American Apparel & Footwear Association President and CEO Steve Lamar said in a statement, “At a time when the industry is struggling with an unprecedented supply chain crisis due to our crumbling infrastructure, economic fallout from a damaging pandemic, and unprecedented freight costs, it is distressing that the administration has chosen to continue to subject U.S. companies to these damaging taxes. Although restarting an exclusion process is an important step forward, the far better course would have been to discontinue the use of these tariffs entirely.

“The tariffs currently being imposed on clothing, footwear, and travel goods were part of a failed trade war strategy. As we have learned during the past couple years, trade wars are not ‘good and easy to win’ and, in fact, such tariffs are hurtful to American consumers, American workers, and American business.”

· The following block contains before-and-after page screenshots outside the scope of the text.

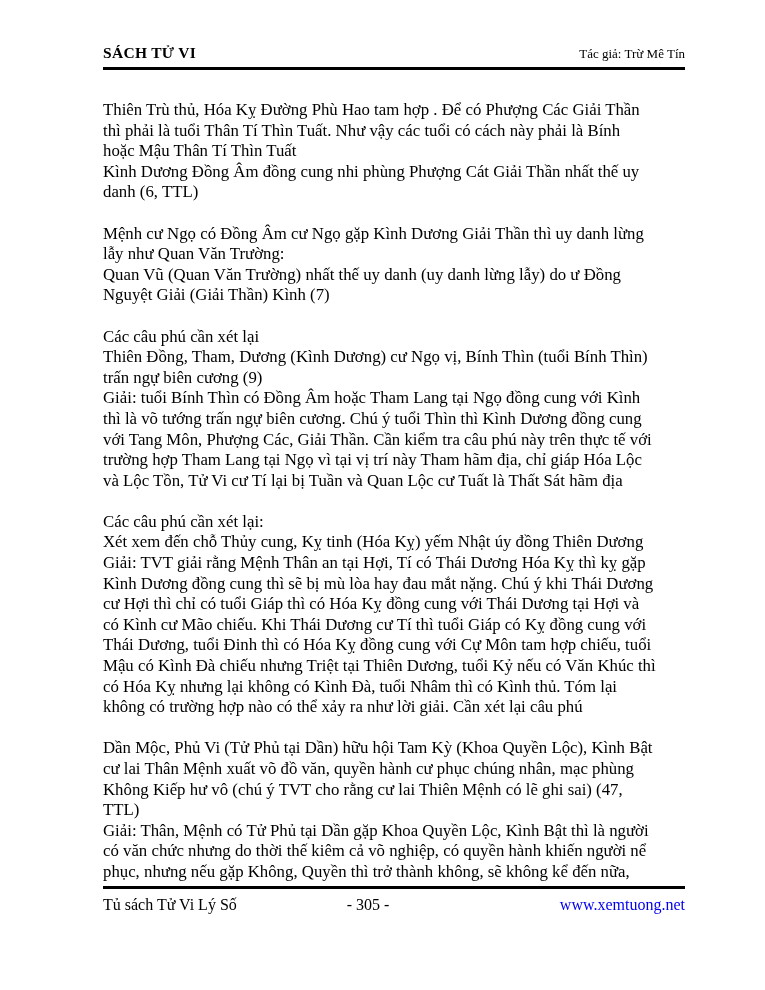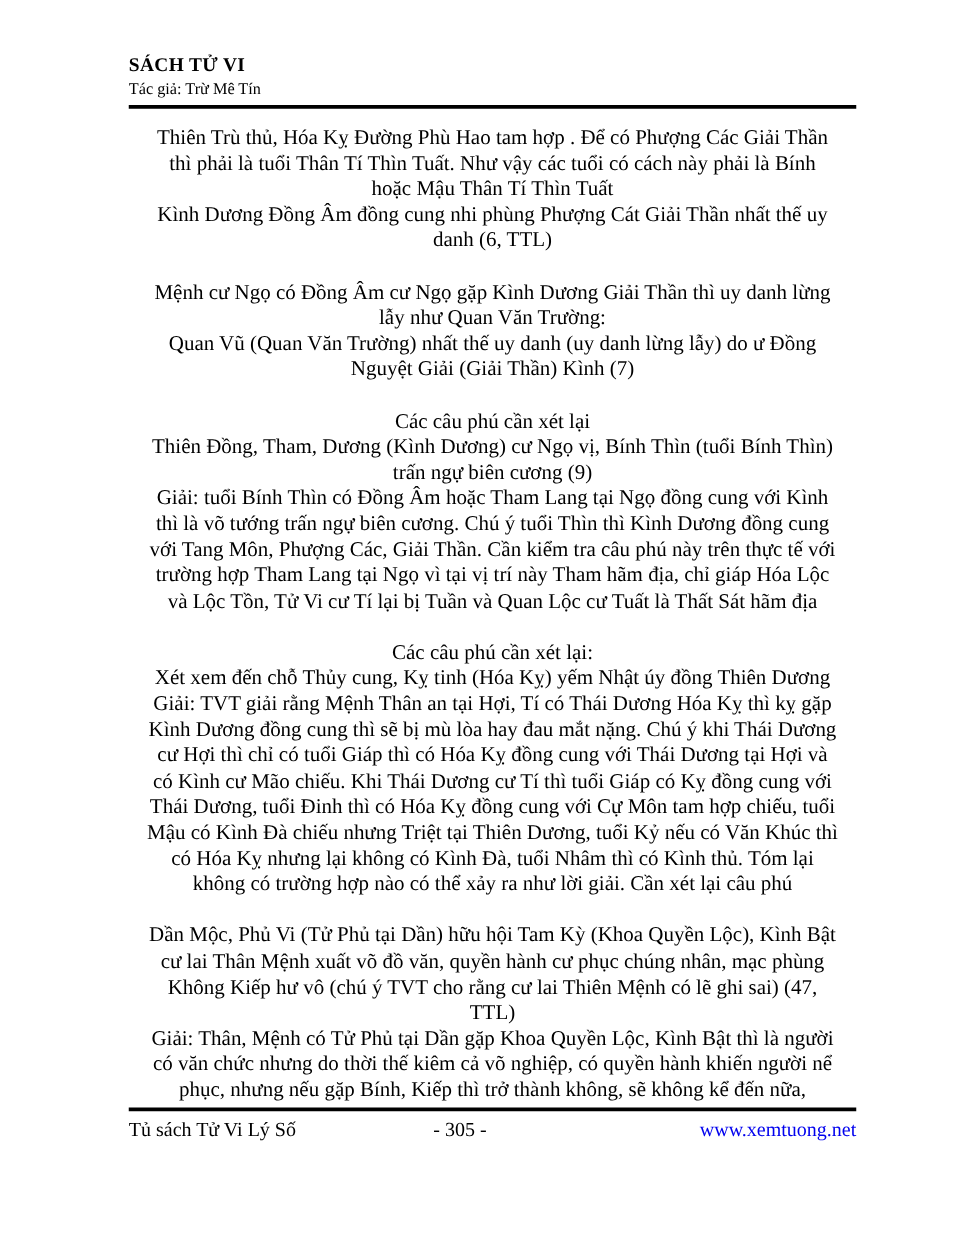"SÁCH TỬ VI" .page-header { flex-direction: column -> none }
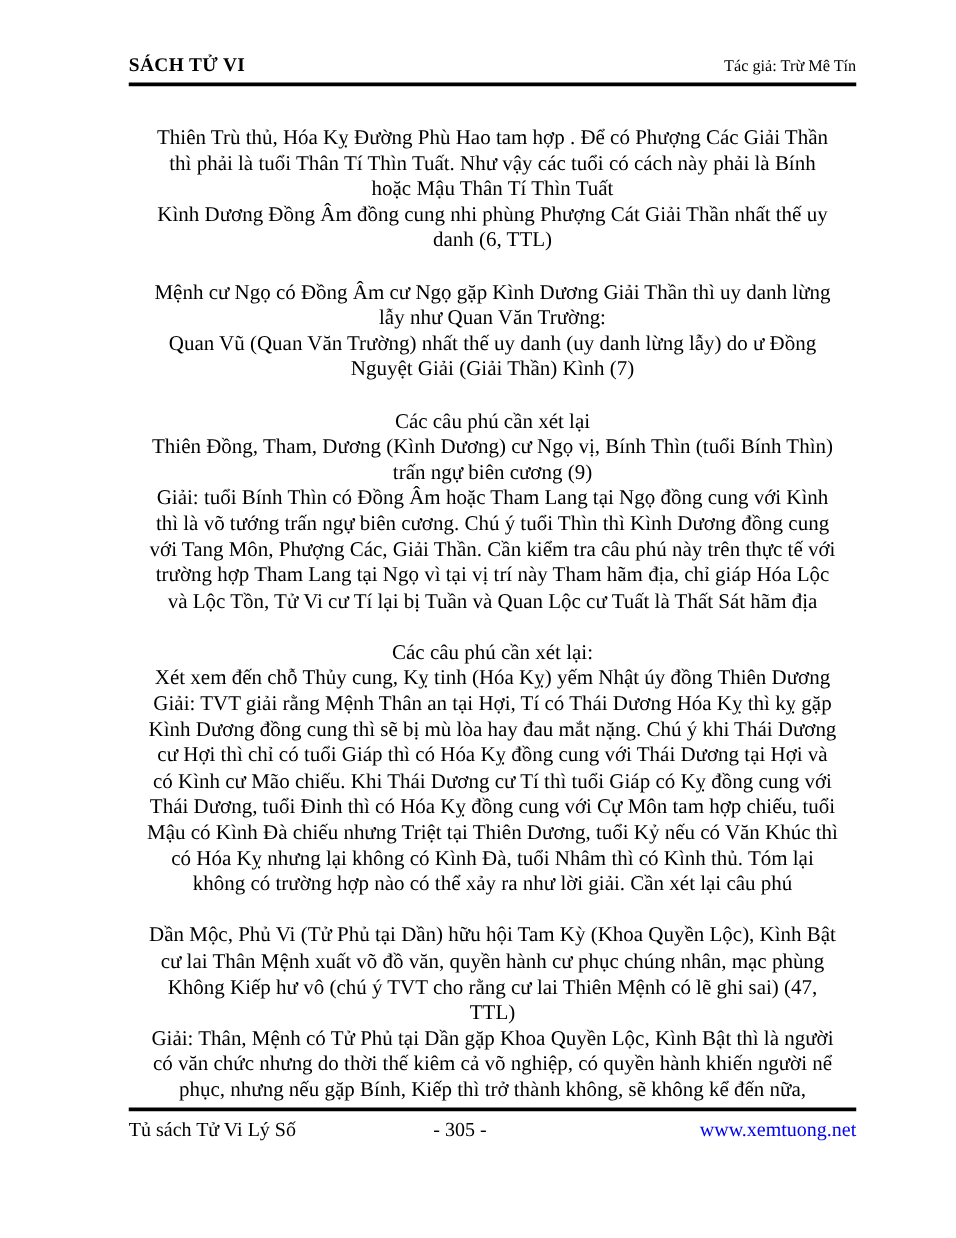"Thiên Trù thủ, Hóa Kỵ" .page-body { text-align: center -> none }
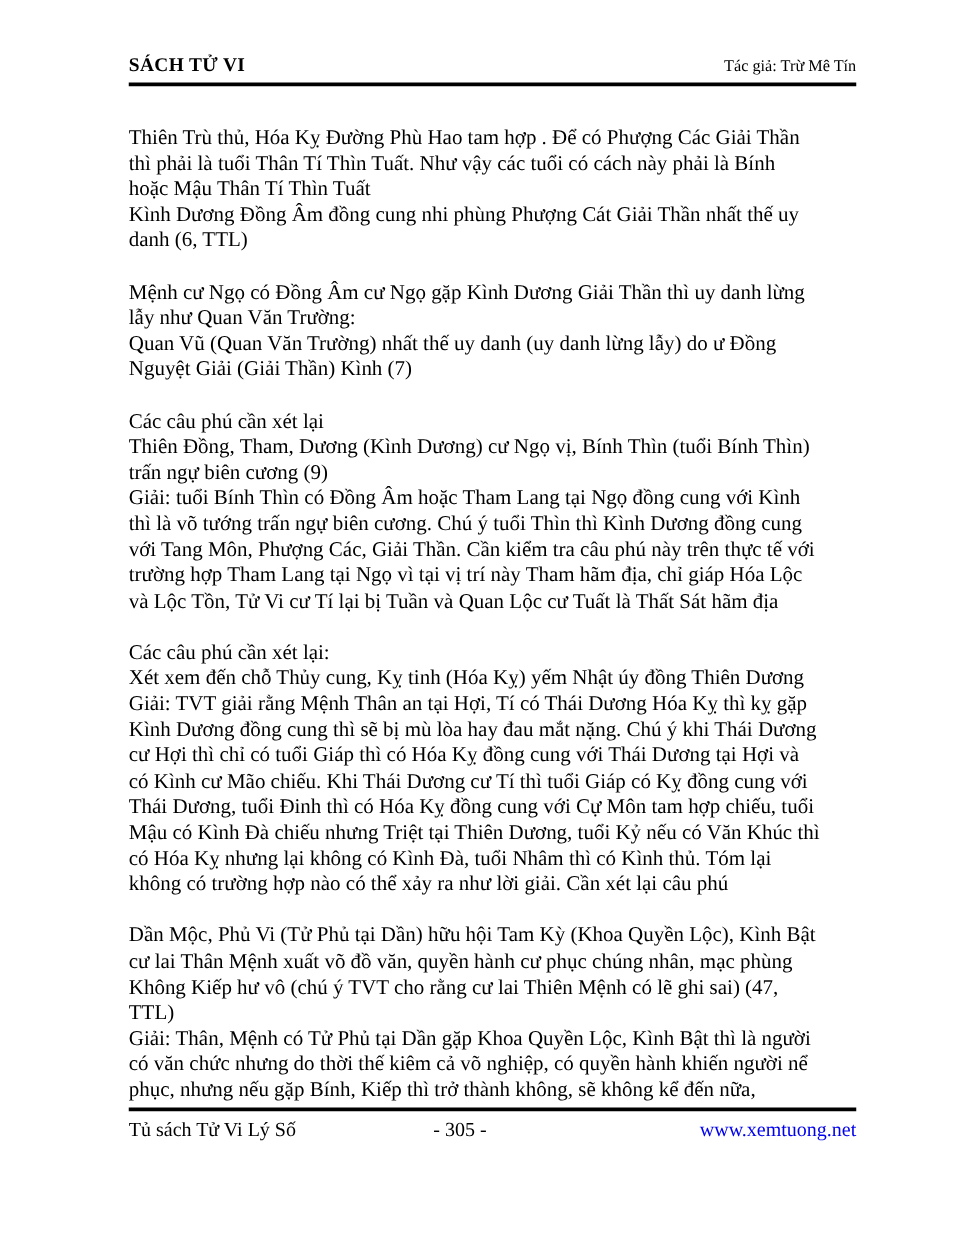"phục, nhưng nếu gặp Bính," div.line { text: Bính, Kiếp -> Không, Quyền }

AAFA said it has been a vocal advocate for the removal of the Section 301 tariffs and the ongoing supply chain disruption, including a recent letter to Ambassador Tai calling for tariff exemptions to help American companies.

Footwear Distributors and Retailers of America (FDRA) President and CEO Matt Priest said in a statement, “We appreciate the Biden Administration conducting a comprehensive review of U.S. China policy and re-engaging with China on matters of trade. No matter what the outcome of the U.S.-China talks, we strongly urge the Administration to remove tariffs on footwear and oppose any new shoe tariffs. This is critical because we currently face significant inflationary pressure, as well as unprecedented ocean shipping costs and transit delays. Removing all footwear tariffs would help alleviate some of this cost pressure hitting working Americans disproportionately. We are encouraged by the announcement today that the Administration will start a new 301 tariff exclusion process so that U.S. companies can seek some tariff relief during this difficult time. The Biden Administration should grant exclusions on tariffs applied to products unrelated to China’s industrialized China 2025 policy. Footwear is not a focus of the China 2025 policy, therefore footwear should not be a focus of any U.S. trade enforcement measures.”